Dataset excerpts
^^^^^^^^
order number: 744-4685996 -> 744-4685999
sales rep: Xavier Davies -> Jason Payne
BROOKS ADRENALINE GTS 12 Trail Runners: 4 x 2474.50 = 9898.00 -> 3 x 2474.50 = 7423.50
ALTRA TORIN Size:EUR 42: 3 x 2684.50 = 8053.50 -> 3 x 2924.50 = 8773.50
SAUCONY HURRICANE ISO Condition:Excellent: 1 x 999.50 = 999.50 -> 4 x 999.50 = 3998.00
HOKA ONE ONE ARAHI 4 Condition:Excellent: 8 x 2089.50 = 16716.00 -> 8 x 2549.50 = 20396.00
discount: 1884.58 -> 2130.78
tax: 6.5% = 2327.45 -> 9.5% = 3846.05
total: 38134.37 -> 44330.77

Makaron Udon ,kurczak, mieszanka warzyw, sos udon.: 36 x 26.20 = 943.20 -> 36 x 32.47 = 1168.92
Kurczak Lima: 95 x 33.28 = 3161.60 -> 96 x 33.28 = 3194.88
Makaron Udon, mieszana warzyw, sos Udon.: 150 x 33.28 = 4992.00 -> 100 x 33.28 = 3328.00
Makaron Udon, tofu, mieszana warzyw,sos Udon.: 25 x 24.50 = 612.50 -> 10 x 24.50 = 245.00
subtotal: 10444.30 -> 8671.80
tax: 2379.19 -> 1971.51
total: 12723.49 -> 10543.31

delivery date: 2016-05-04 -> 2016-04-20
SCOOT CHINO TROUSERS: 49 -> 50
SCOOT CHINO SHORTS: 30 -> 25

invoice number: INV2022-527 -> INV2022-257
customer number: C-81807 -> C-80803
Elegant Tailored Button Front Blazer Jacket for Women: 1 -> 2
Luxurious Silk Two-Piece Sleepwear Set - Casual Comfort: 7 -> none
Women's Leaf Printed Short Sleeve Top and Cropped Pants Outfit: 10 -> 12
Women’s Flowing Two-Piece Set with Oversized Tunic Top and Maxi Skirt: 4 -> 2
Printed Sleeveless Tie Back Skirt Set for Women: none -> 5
^^^^^^^^
What you will do
The whole listing above needs to be written out exactly.

Response to the exercise
order number: 744-4685996 -> 744-4685999
sales rep: Xavier Davies -> Jason Payne
BROOKS ADRENALINE GTS 12 Trail Runners: 4 x 2474.50 = 9898.00 -> 3 x 2474.50 = 7423.50
ALTRA TORIN Size:EUR 42: 3 x 2684.50 = 8053.50 -> 3 x 2924.50 = 8773.50
SAUCONY HURRICANE ISO Condition:Excellent: 1 x 999.50 = 999.50 -> 4 x 999.50 = 3998.00
HOKA ONE ONE ARAHI 4 Condition:Excellent: 8 x 2089.50 = 16716.00 -> 8 x 2549.50 = 20396.00
discount: 1884.58 -> 2130.78
tax: 6.5% = 2327.45 -> 9.5% = 3846.05
total: 38134.37 -> 44330.77

Makaron Udon ,kurczak, mieszanka warzyw, sos udon.: 36 x 26.20 = 943.20 -> 36 x 32.47 = 1168.92
Kurczak Lima: 95 x 33.28 = 3161.60 -> 96 x 33.28 = 3194.88
Makaron Udon, mieszana warzyw, sos Udon.: 150 x 33.28 = 4992.00 -> 100 x 33.28 = 3328.00
Makaron Udon, tofu, mieszana warzyw,sos Udon.: 25 x 24.50 = 612.50 -> 10 x 24.50 = 245.00
subtotal: 10444.30 -> 8671.80
tax: 2379.19 -> 1971.51
total: 12723.49 -> 10543.31

delivery date: 2016-05-04 -> 2016-04-20
SCOOT CHINO TROUSERS: 49 -> 50
SCOOT CHINO SHORTS: 30 -> 25

invoice number: INV2022-527 -> INV2022-257
customer number: C-81807 -> C-80803
Elegant Tailored Button Front Blazer Jacket for Women: 1 -> 2
Luxurious Silk Two-Piece Sleepwear Set - Casual Comfort: 7 -> none
Women's Leaf Printed Short Sleeve Top and Cropped Pants Outfit: 10 -> 12
Women’s Flowing Two-Piece Set with Oversized Tunic Top and Maxi Skirt: 4 -> 2
Printed Sleeveless Tie Back Skirt Set for Women: none -> 5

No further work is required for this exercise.